EXTRACTED ENTRIES below:

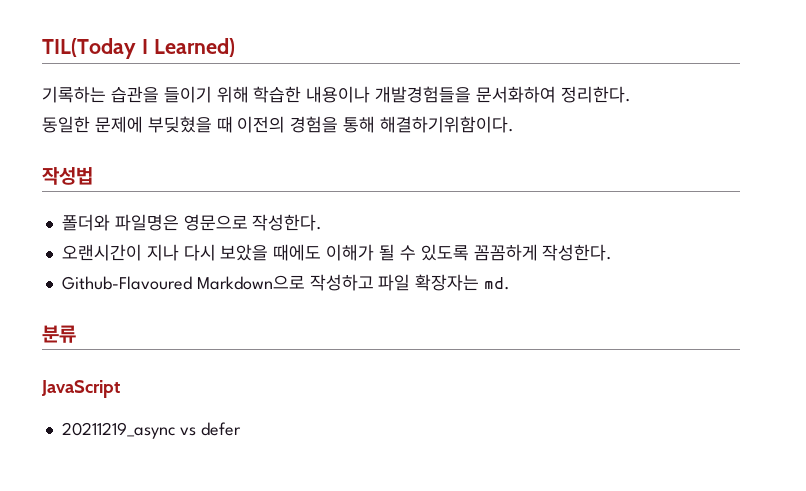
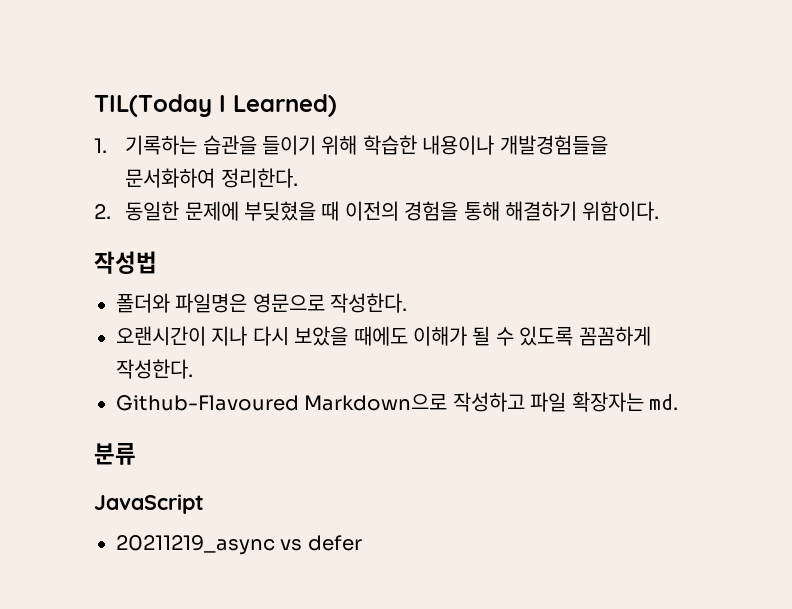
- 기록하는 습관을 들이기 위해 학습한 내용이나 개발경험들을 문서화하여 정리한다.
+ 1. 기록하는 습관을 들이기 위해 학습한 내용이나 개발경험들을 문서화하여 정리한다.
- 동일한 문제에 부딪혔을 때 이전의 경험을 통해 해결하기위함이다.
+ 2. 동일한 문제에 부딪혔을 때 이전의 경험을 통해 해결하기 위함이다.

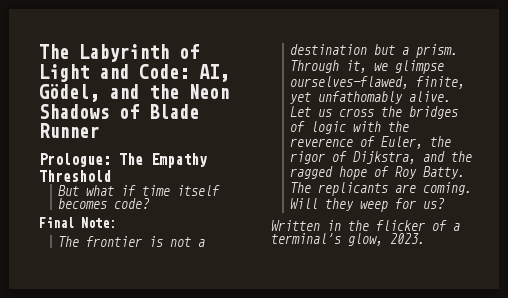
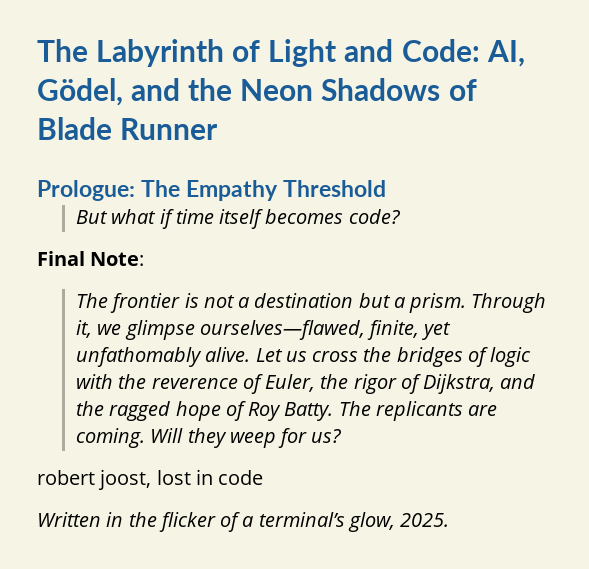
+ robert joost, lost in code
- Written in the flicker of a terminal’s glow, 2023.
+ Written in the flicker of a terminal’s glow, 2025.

End of EXTRACTED ENTRIES.

# PROBLEM DETAILS
Work out how many lines in the data contain "문서화하여" and state that number with nothing added.

# RESPONSE FOR THIS EXERCISE
2